Segment Start: ENTRIES SHOWN
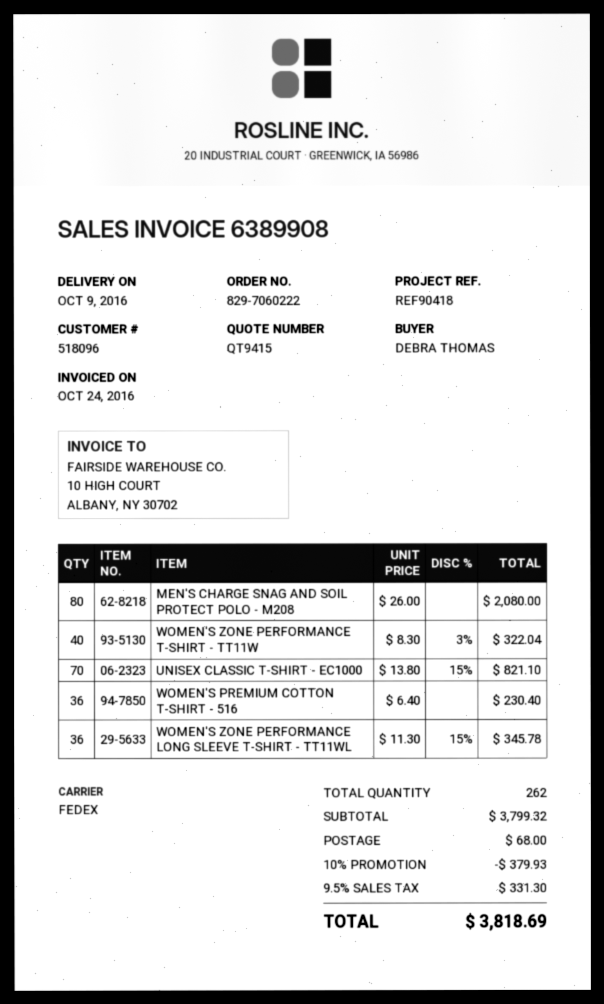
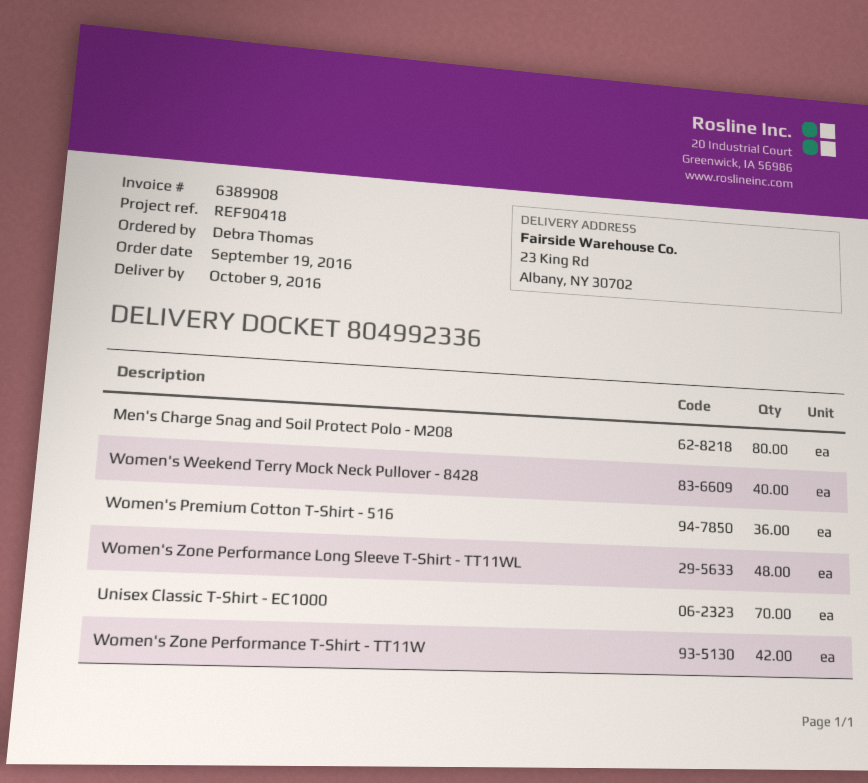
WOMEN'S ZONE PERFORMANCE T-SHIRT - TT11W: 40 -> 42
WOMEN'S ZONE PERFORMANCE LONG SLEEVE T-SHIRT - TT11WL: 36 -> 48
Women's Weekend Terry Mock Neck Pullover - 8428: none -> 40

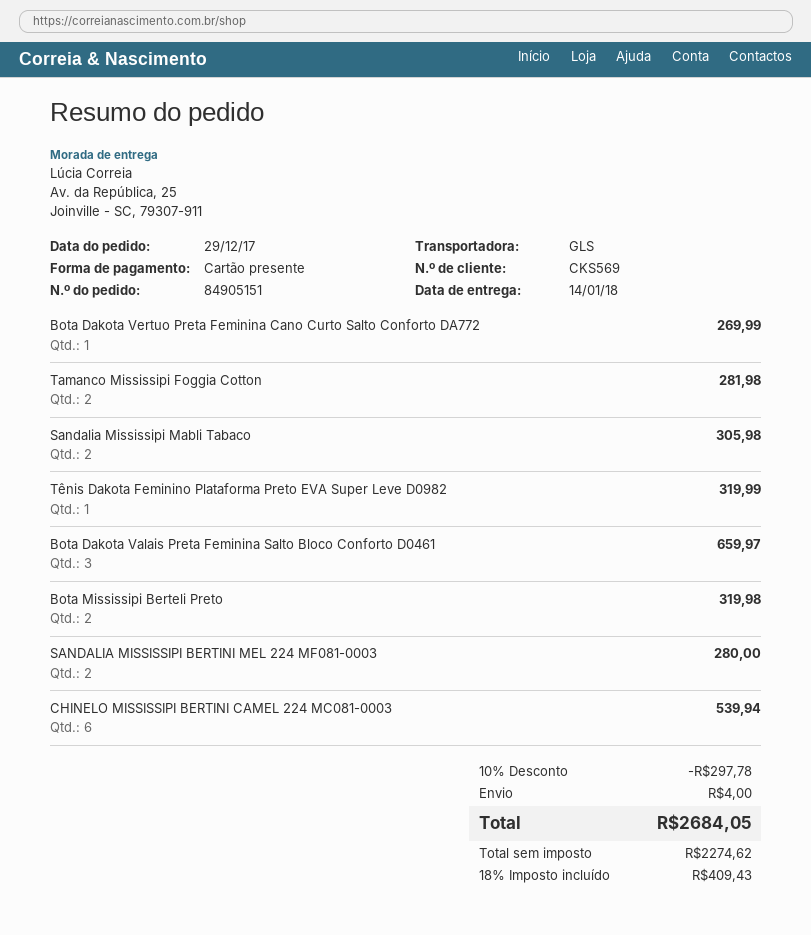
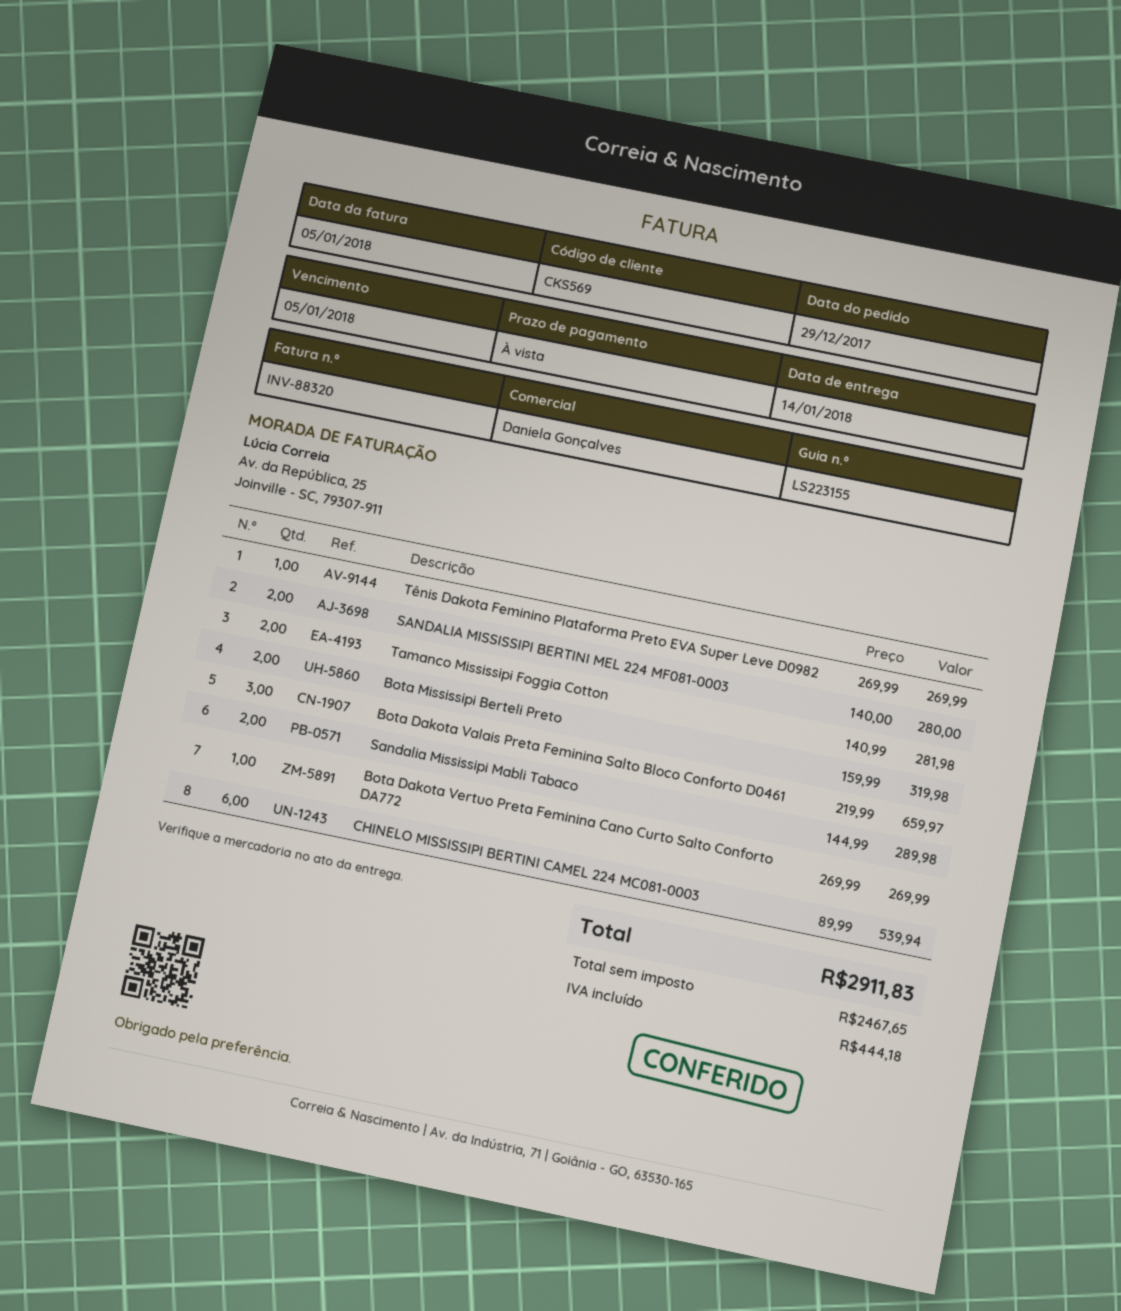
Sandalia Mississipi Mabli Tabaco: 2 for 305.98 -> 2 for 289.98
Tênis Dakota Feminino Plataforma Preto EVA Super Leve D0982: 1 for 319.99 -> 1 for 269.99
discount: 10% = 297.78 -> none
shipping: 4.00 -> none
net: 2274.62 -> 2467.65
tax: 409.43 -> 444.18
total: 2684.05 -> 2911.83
Segment End: ENTRIES SHOWN
Pull each line containing the word "ZONE" out of the data above.

WOMEN'S ZONE PERFORMANCE T-SHIRT - TT11W: 40 -> 42
WOMEN'S ZONE PERFORMANCE LONG SLEEVE T-SHIRT - TT11WL: 36 -> 48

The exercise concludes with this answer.